___ Given records
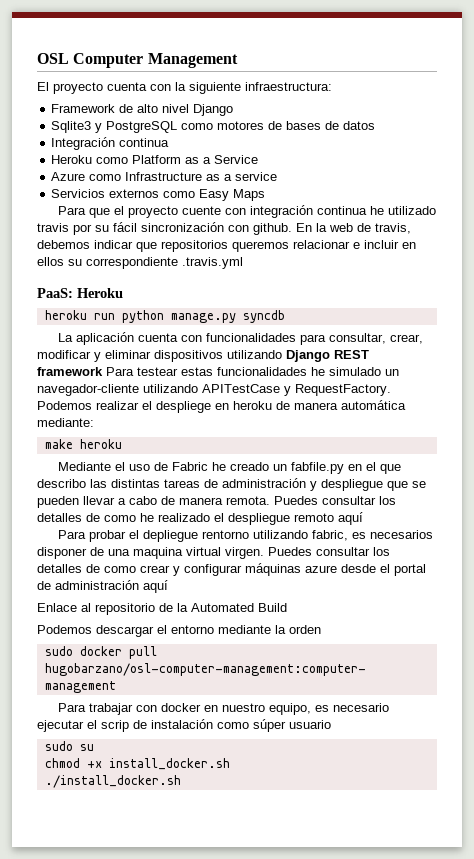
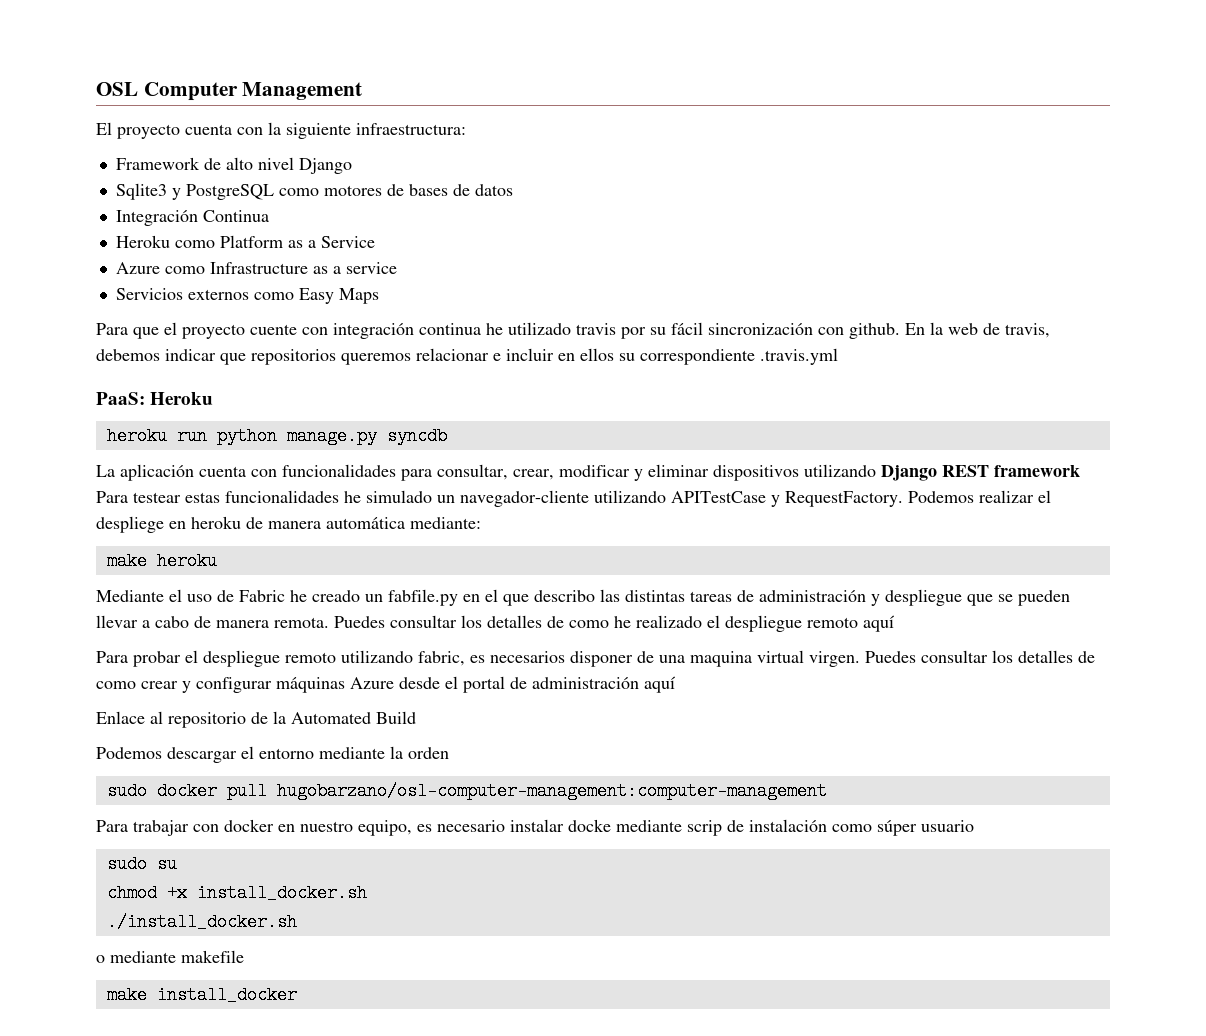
- Integración continua
+ Integración Continua
- Para probar el depliegue rentorno utilizando fabric, es necesarios disponer de una maquina virtual virgen.
+ Para probar el despliegue remoto utilizando fabric, es necesarios disponer de una maquina virtual virgen.
- Puedes consultar los detalles de como crear y configurar máquinas azure desde el portal de administración aquí
+ Puedes consultar los detalles de como crear y configurar máquinas Azure desde el portal de administración aquí
- Para trabajar con docker en nuestro equipo, es necesario ejecutar el scrip de instalación como súper usuario
+ Para trabajar con docker en nuestro equipo, es necesario instalar docke mediante scrip de instalación como súper usuario
+ o mediante makefile
+ make install_docker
______
Exercise requirements
Restate word for word each line of the data from the one with "probar el despliegue" to the last, keeping both ends.

Answer to the problem
+ Para probar el despliegue remoto utilizando fabric, es necesarios disponer de una maquina virtual virgen.
- Puedes consultar los detalles de como crear y configurar máquinas azure desde el portal de administración aquí
+ Puedes consultar los detalles de como crear y configurar máquinas Azure desde el portal de administración aquí
- Para trabajar con docker en nuestro equipo, es necesario ejecutar el scrip de instalación como súper usuario
+ Para trabajar con docker en nuestro equipo, es necesario instalar docke mediante scrip de instalación como súper usuario
+ o mediante makefile
+ make install_docker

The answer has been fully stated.